━━━━━ Dataset entries ━━━━━

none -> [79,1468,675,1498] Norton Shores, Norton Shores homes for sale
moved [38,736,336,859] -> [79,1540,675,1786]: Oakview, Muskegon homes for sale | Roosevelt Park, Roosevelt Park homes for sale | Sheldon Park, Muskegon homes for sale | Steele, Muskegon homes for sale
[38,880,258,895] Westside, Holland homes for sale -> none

━━━━━
━━━━━ Dataset entries ━━━━━

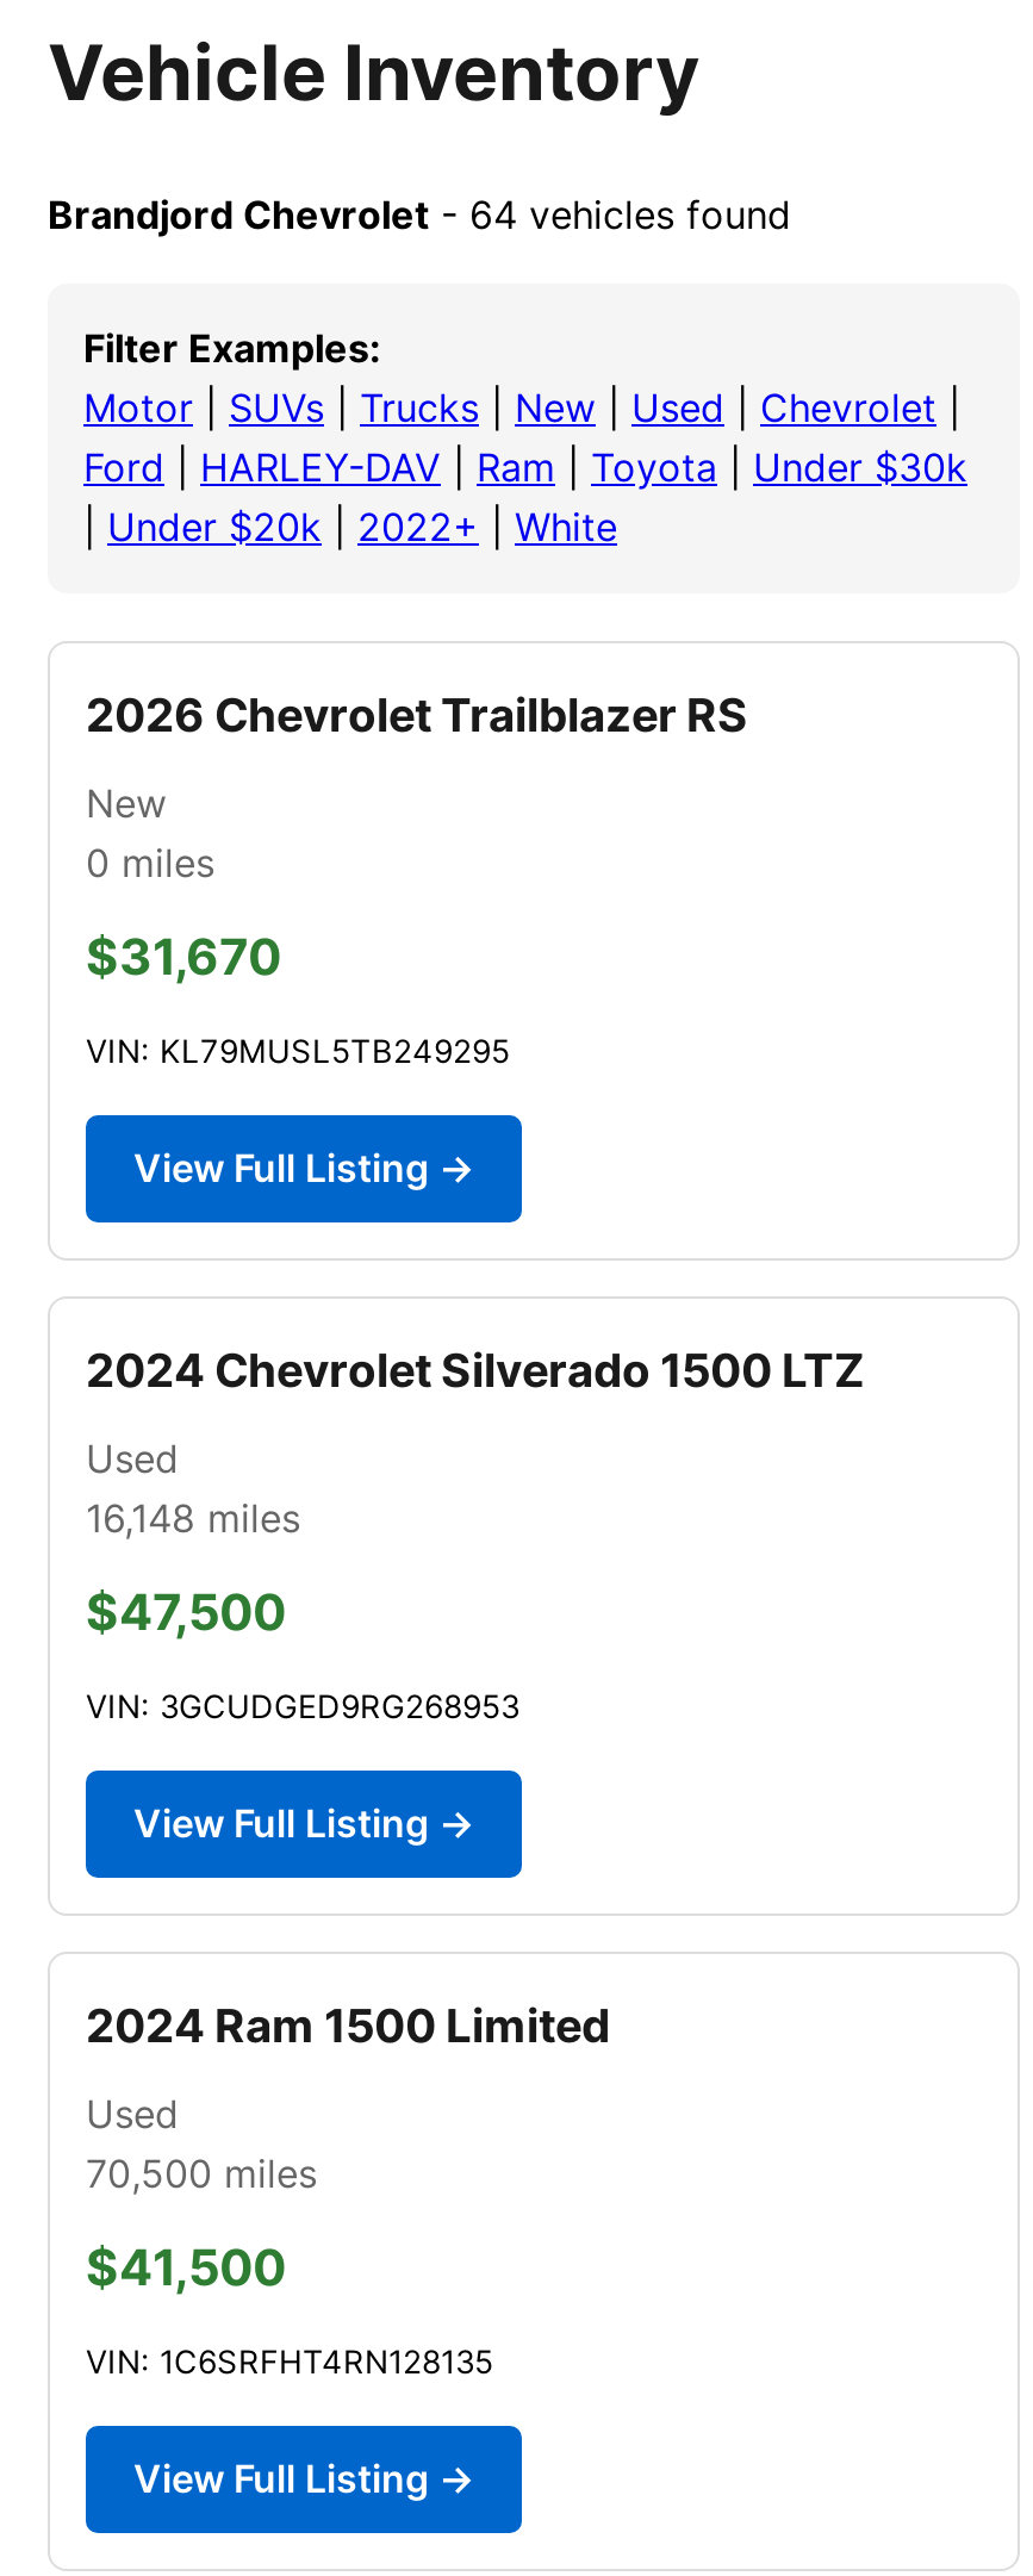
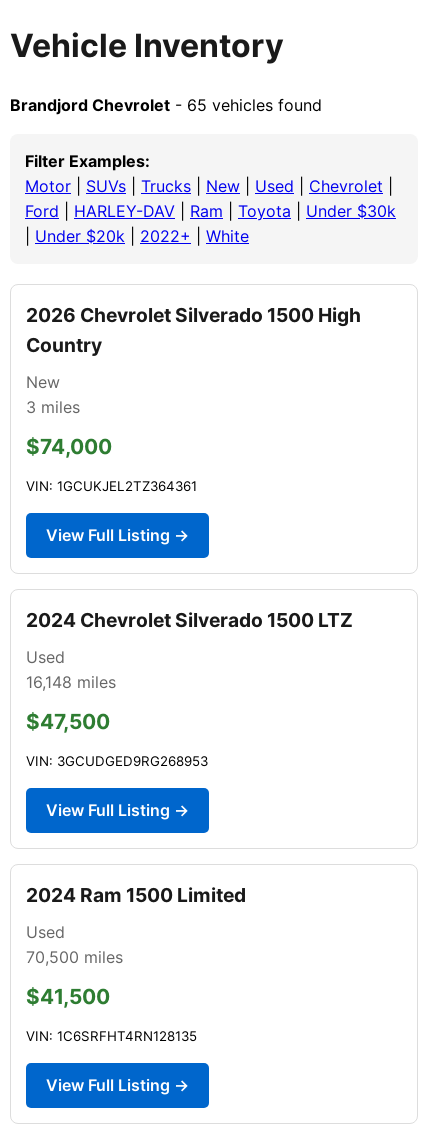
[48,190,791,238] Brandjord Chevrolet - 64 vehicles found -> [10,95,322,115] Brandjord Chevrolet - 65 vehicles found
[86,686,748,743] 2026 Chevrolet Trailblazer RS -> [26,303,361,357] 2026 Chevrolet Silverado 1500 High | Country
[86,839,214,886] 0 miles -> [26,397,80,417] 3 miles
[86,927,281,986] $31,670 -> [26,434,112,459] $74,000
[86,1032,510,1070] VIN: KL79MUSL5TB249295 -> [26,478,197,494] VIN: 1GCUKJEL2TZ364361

━━━━━

_Goal of the exercise_.
Among the entries above, copy exactly only the lines starting with the one containing "none -> [79,1468,675,1498]" and going through the one containing "[38,880,258,895] Westside, Holland", both ends included.

_Task response_.
none -> [79,1468,675,1498] Norton Shores, Norton Shores homes for sale
moved [38,736,336,859] -> [79,1540,675,1786]: Oakview, Muskegon homes for sale | Roosevelt Park, Roosevelt Park homes for sale | Sheldon Park, Muskegon homes for sale | Steele, Muskegon homes for sale
[38,880,258,895] Westside, Holland homes for sale -> none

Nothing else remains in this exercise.